My suggestion was less about introducing a new way to handle the negative case inline, and more about enabling a clean early-exit in expression position. Conceptually, it’s closer to “fail fast and leave the current control flow” rather than “branch and recover”.

So in this mental model, something like:

const value = expr ?? return;

would simply exit the current function (or loop body) immediately, similar to how throw aborts evaluation today. There wouldn’t be an opportunity to continue evaluating the surrounding expression or attach additional logic unless that logic happens before the expression.

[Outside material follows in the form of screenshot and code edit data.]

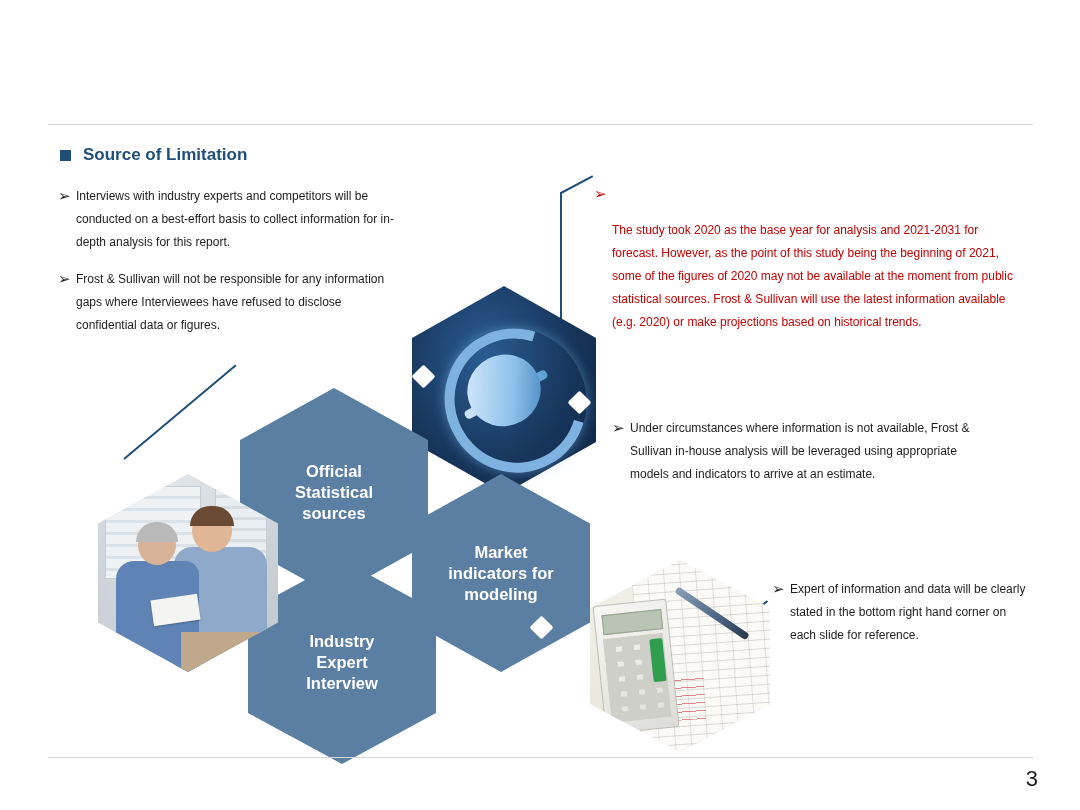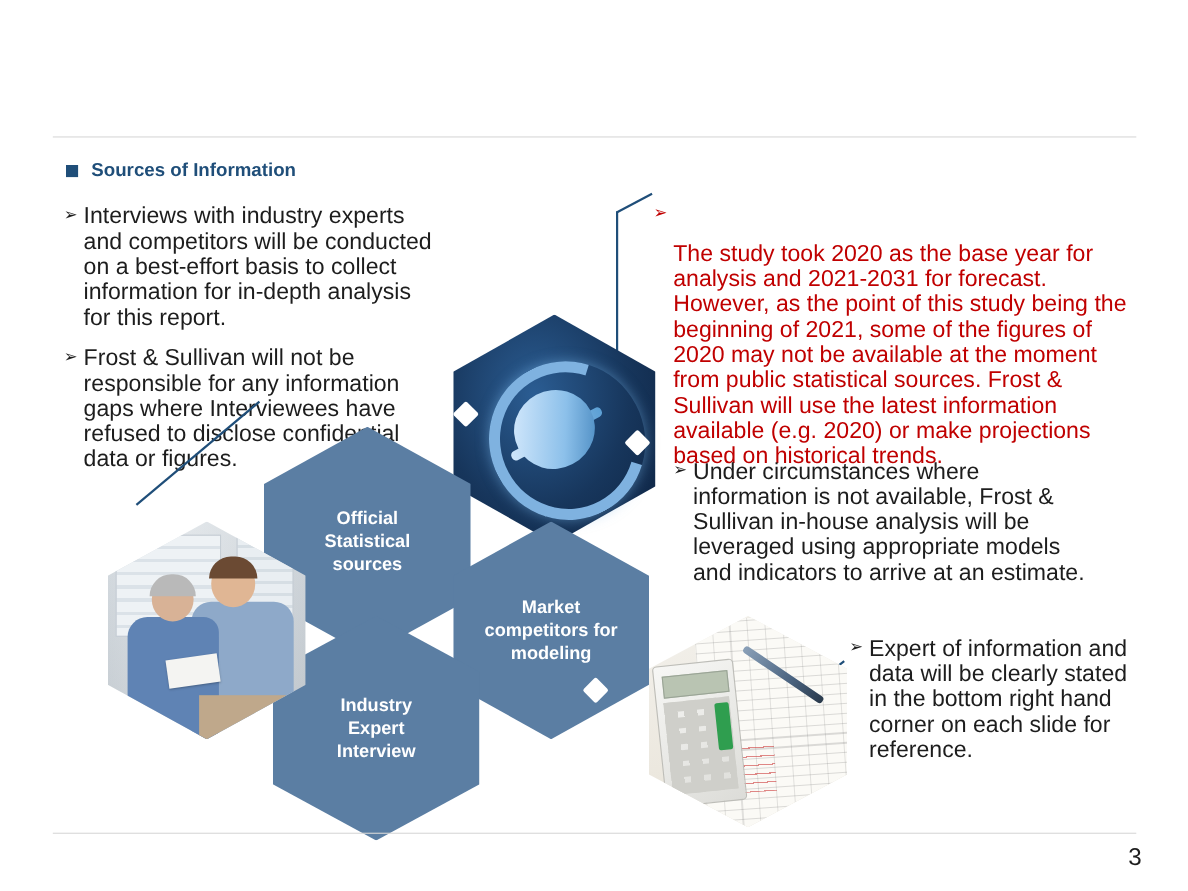"Sources of Information" span.section-label { text: Sources of Information -> Source of Limitation }
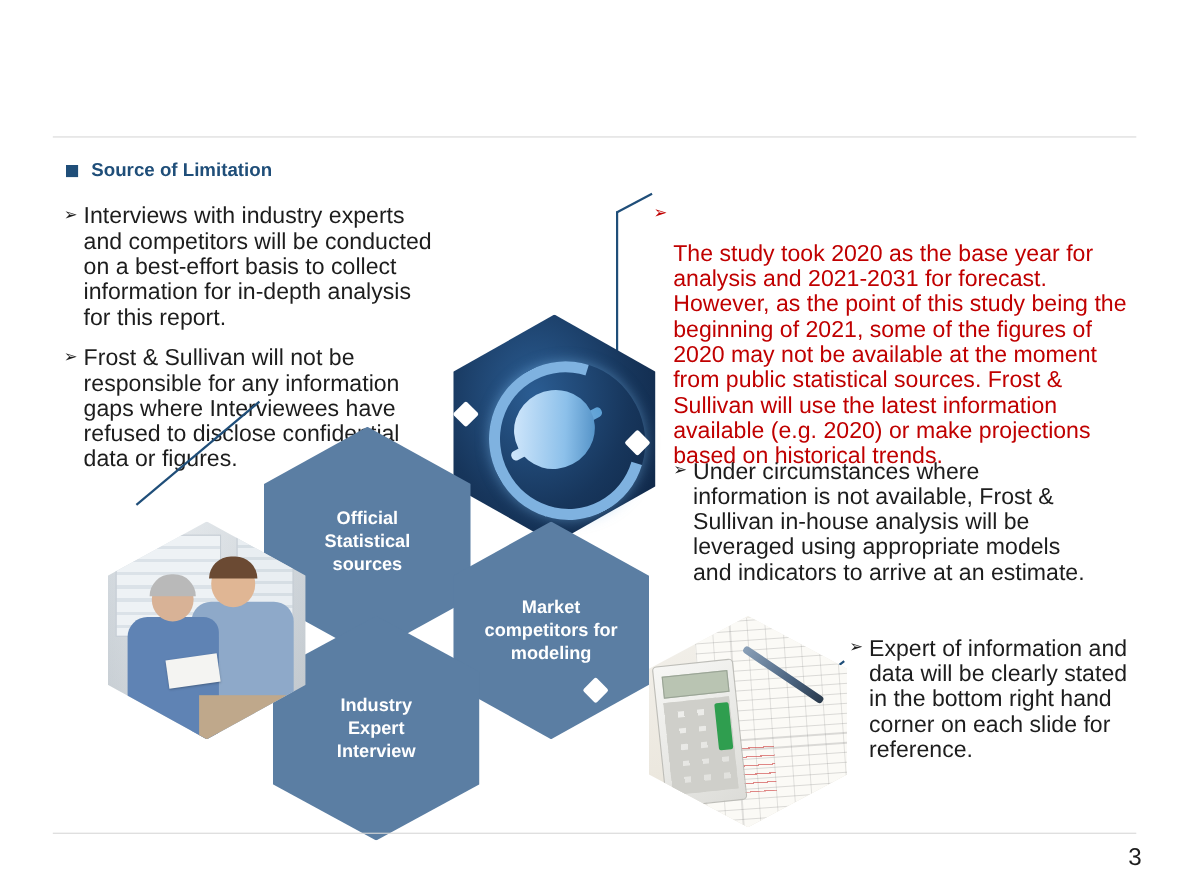"Interviews with industry experts and" .btxt { font-size: 21px -> 12px }
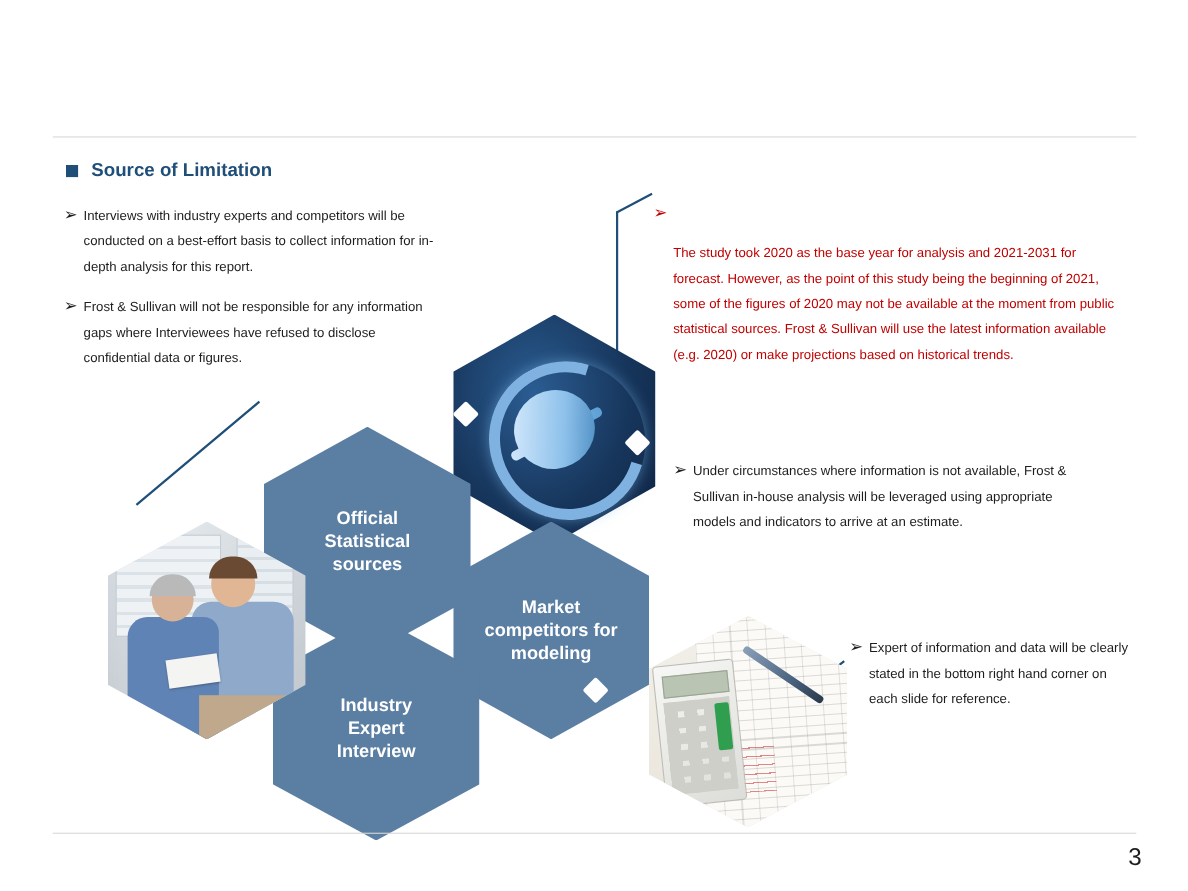"Market" span.hex-label { text: competitors -> indicators }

Because of that, I wasn’t really imagining block expressions like:

expr ?? { handleNegativeCase return }

That feels like a different (and much larger) design space.

Regarding loops: yes, I was imagining this behaving analogously to return / continue today — i.e. the control-flow effect would be determined by the surrounding context, not by the operator itself.

And to be clear, I’m not necessarily advocating for overloading ?? specifically. It just happens to be a convenient example for “use this value, otherwise exit”. The broader question I was raising is whether some form of expression-level early-exit (like throw) might be a simpler alternative to declaration-level guarded constructs.

Your experiment is interesting — it does show that we can approximate parts of this today, but as you noticed, it doesn’t quite capture the same control-flow semantics.

Thanks for the explanation @juner! Hope you had a good holiday. And yeah, the experiment was interesting for me too. I hadn’t really thought about how I might use that pattern in general, and I don’t think I use ?? enough or under really any advanced use cases. And I think, honestly, it would seem like there is room to do both. I guess, depending on the context, you might want to fail and exit. Thinking of a use case where you make a database call where you fail and exit, but then thinking of the parent of this call, where maybe you want to fail inline if the response was thrown. I would be interested to experiment more with these concepts.

1 Like

Replying to myself since I can’t edit the root post.

I also didn’t find this initially when looking, but it seems someone proposed a similar concept. Try-catch oneliner - #2 by jridgewell . I think I had this in mind initially when proposing mine, but I wanted to avoid introducing new keywords like guard. But I did think about this.